Background information
- Born: Phillip David Chen 21 October 1946
- Origin: Kingston, Jamaica
- Died: 14 December 2021 (aged 75)
- Genres: Rock, disco, R&B, soul, reggae
- Occupation: Musician
- Instrument: Bass guitar
- Years active: 1960s–2021
- Label: Epic
- Formerly of: Manzarek-Krieger, The Butts Band, Rod Stewart, Star Fleet Project, Jimmy James and the Vagabonds

= Phil Chen =

Jamaican musician (1946–2021)

Phillip David Chen OD (21 October 1946 – 14 December 2021) was a Jamaican bassist. He was one of Britain's most utilized session bassists during the 1970s and 1980s. He played for Jeff Beck, for Rod Stewart from 1977 to 1980, and later with Ray Manzarek and Robby Krieger of the Doors.

==Life and career==
Chen was born on 21 October 1946 and was of Chinese ancestry. He spent much of his early life in Kingston, Jamaica, and attended St. George's College. He played in the Vikings in the 1960s, and in bands on the club circuit in Kingston before relocating to England.

Chen worked with numerous nationally known musicians during his career.
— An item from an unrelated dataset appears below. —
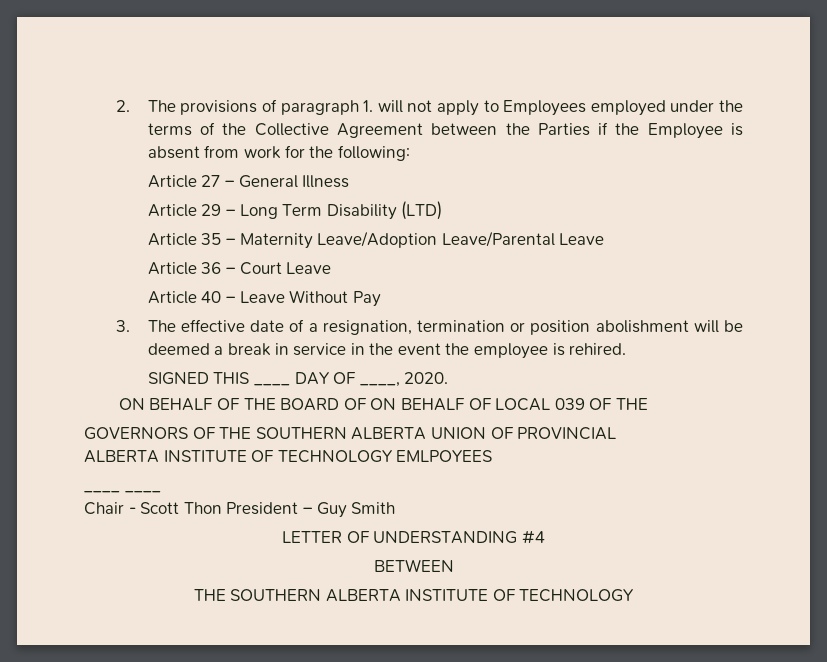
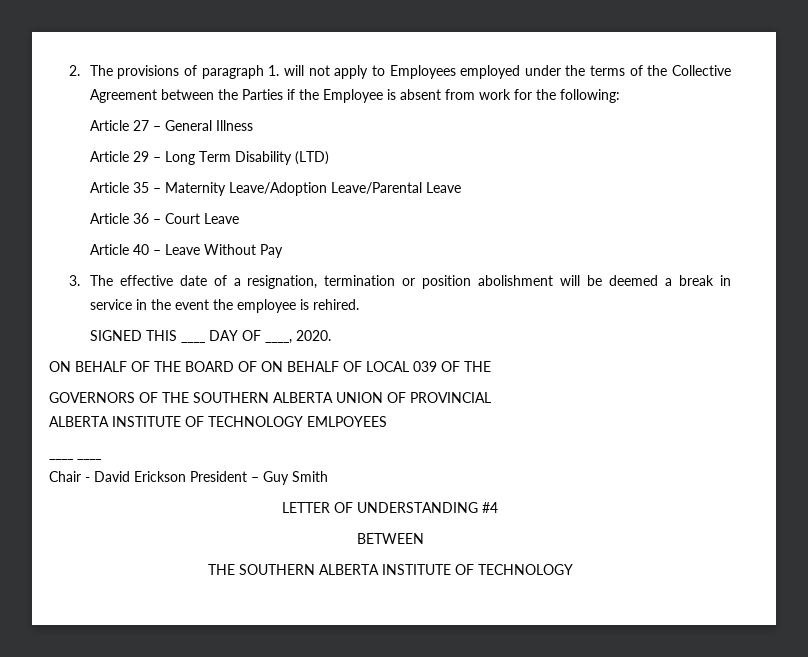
- Chair - Scott Thon President – Guy Smith
+ Chair - David Erickson President – Guy Smith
He first joined Jimmy James and the Vagabonds in 1965, before realizing that he could make much more money as a session musician. He went on to record with Donovan on his album Cosmic Wheels (1973), Jeff Beck on the platinum selling albums Blow by Blow (1974) and Wired (1976), and Joan Armatrading on Back to the Night (1975). Chen also joined the Butts Band, led by Doors guitarist Robby Krieger and drummer John Densmore, and recorded their 1974 self-titled debut with them.

Chen joined Rod Stewart's band performing on three of his albums, Foot Loose & Fancy Free (1977), Blondes Have More Fun (1978), and Foolish Behaviour (1980) and performed on some of his biggest hits: "Da Ya Think I'm Sexy?", "You're in My Heart" and "Hot Legs", as well as appearing in the video for the latter. He was also a member of Brian May's Star Fleet Project, along with Eddie Van Halen, in 1983.

Other musicians with whom Chen performed and recorded include Pete Townshend, Eric Clapton, Ray Charles, Desmond Dekker, Jerry Lee Lewis, Bob Marley, Jimmy Cliff, Jackson Browne, Dave Edmunds, and Linda Lewis, among others.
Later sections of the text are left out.